= Beginning of Section =

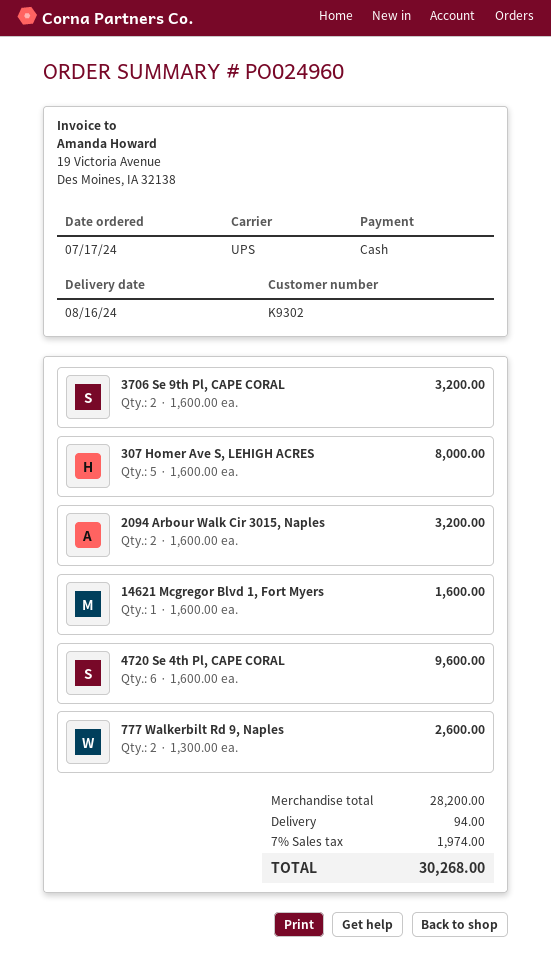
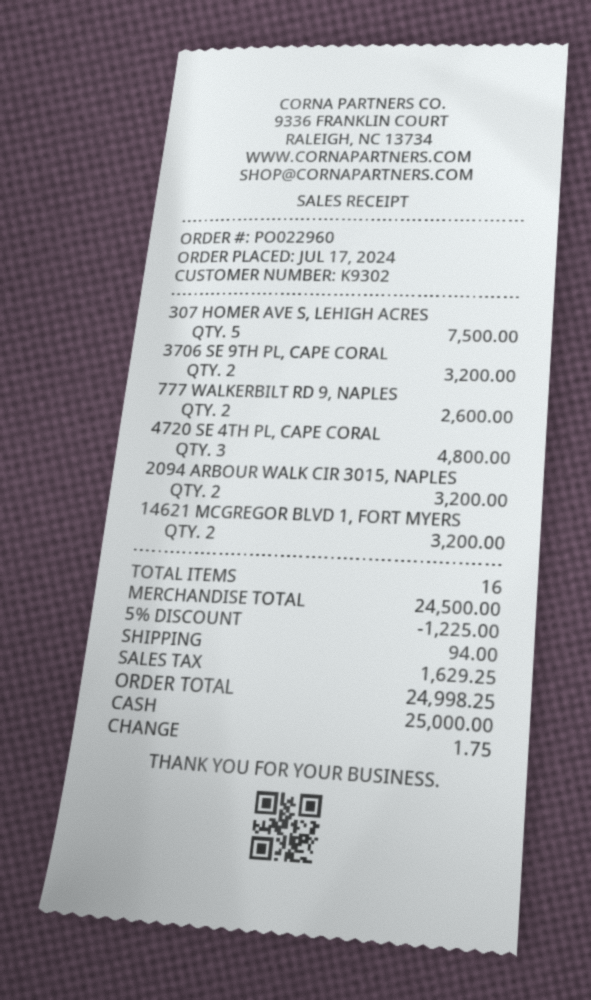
order number: PO024960 -> PO022960
307 Homer Ave S, LEHIGH ACRES: 5 for 8000.00 -> 5 for 7500.00
14621 Mcgregor Blvd 1, Fort Myers: 1 for 1600.00 -> 2 for 3200.00
4720 Se 4th Pl, CAPE CORAL: 6 for 9600.00 -> 3 for 4800.00
subtotal: 28200.00 -> 24500.00
discount: none -> 5% = 1225.00
tax: 1974.00 -> 1629.25
total: 30268.00 -> 24998.25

= End of Section =

▸ BRIEF:
Copy out the entries above in full and exactly, skipping every picture.

▸ OUTPUT:
order number: PO024960 -> PO022960
307 Homer Ave S, LEHIGH ACRES: 5 for 8000.00 -> 5 for 7500.00
14621 Mcgregor Blvd 1, Fort Myers: 1 for 1600.00 -> 2 for 3200.00
4720 Se 4th Pl, CAPE CORAL: 6 for 9600.00 -> 3 for 4800.00
subtotal: 28200.00 -> 24500.00
discount: none -> 5% = 1225.00
tax: 1974.00 -> 1629.25
total: 30268.00 -> 24998.25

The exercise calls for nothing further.